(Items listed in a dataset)
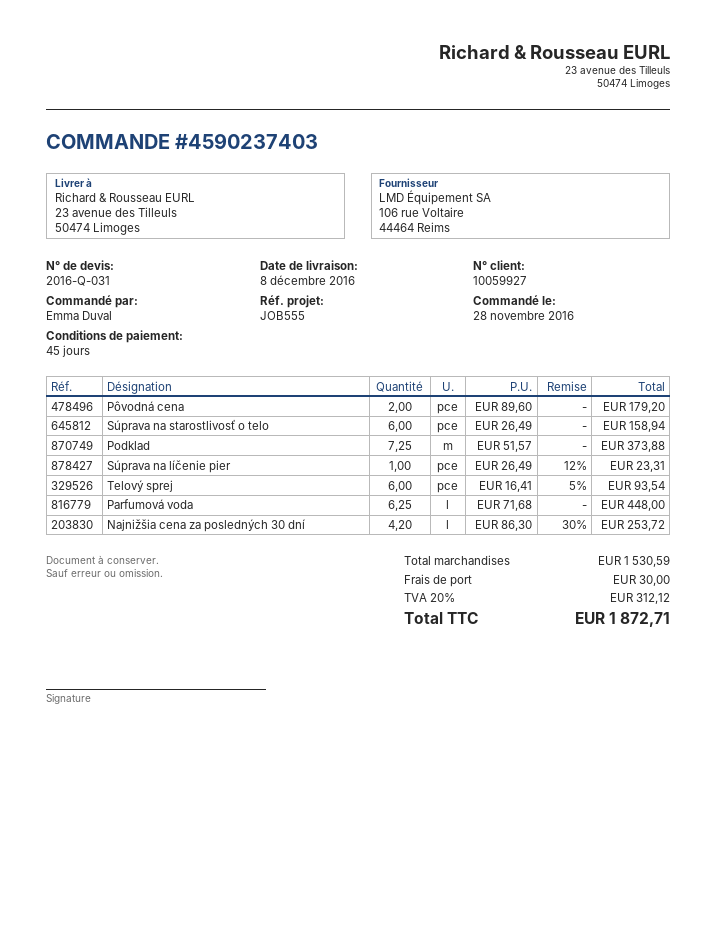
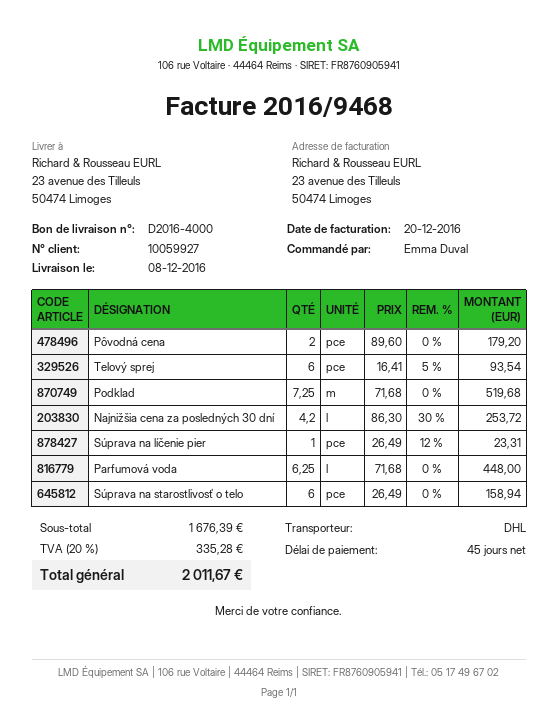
Podklad: 7.25 x 51.57 = 373.88 -> 7.25 x 71.68 = 519.68
subtotal: 1530.59 -> 1676.39
shipping: 30.00 -> none
tax: 20% = 312.12 -> 20% = 335.28
total: 1872.71 -> 2011.67

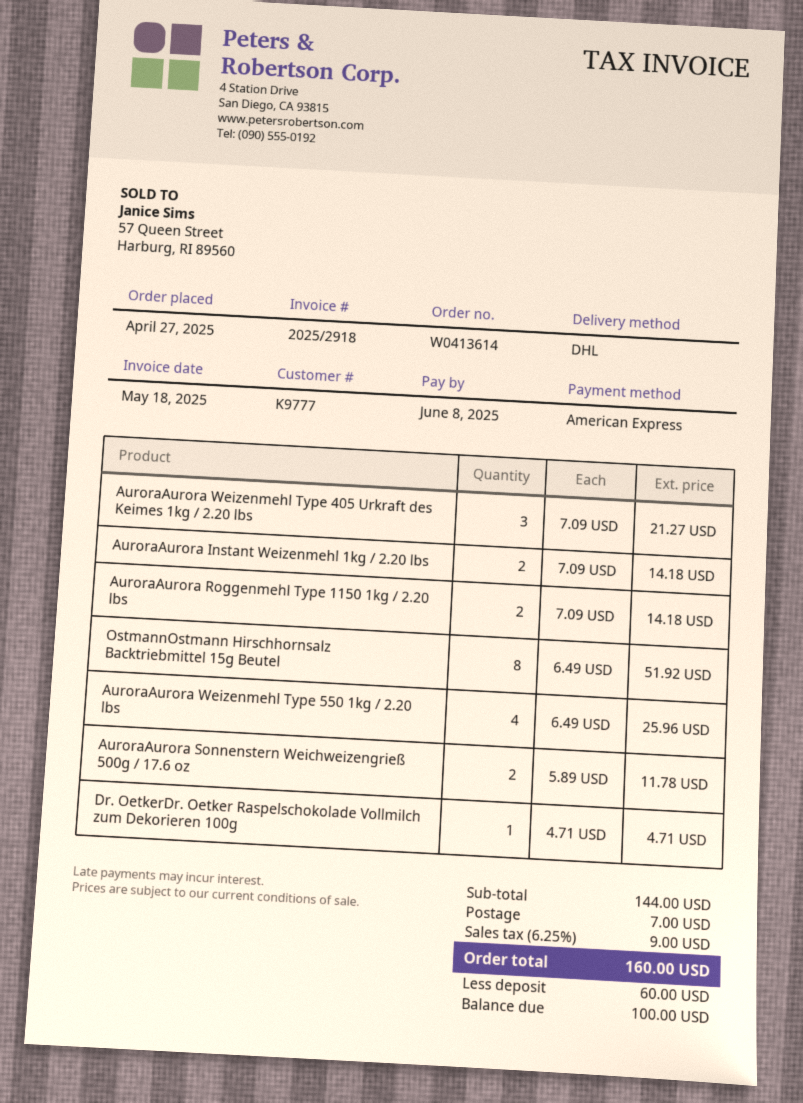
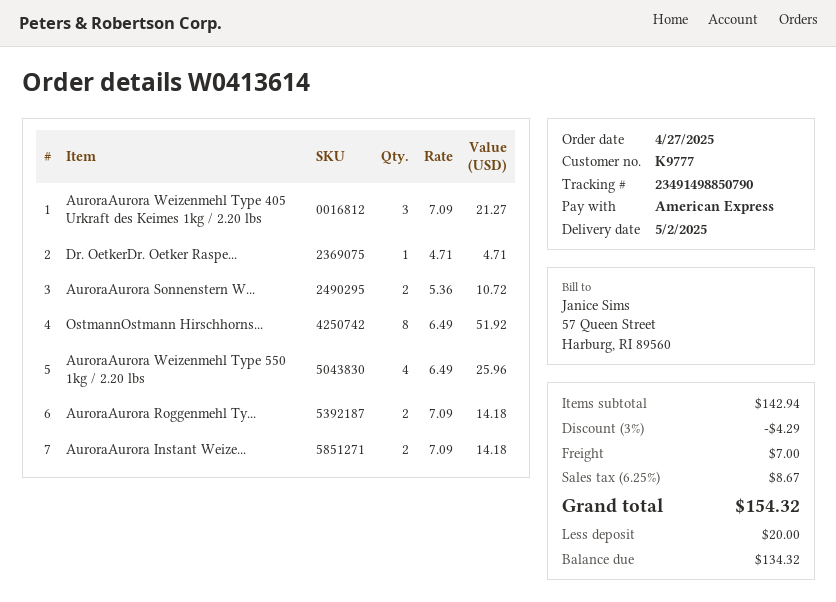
AuroraAurora Sonnenstern Weichweizengrieß 500g / 17.6 oz: 2 x 5.89 = 11.78 -> 2 x 5.36 = 10.72
subtotal: 144.00 -> 142.94
discount: none -> 3% = 4.29
tax: 6.25% = 9.00 -> 6.25% = 8.67
total: 160.00 -> 154.32
deposit: 60.00 -> 20.00
balance: 100.00 -> 134.32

**Task details**
Copy out all lines from the records where the word "none" appears.

**Output below**
shipping: 30.00 -> none
discount: none -> 3% = 4.29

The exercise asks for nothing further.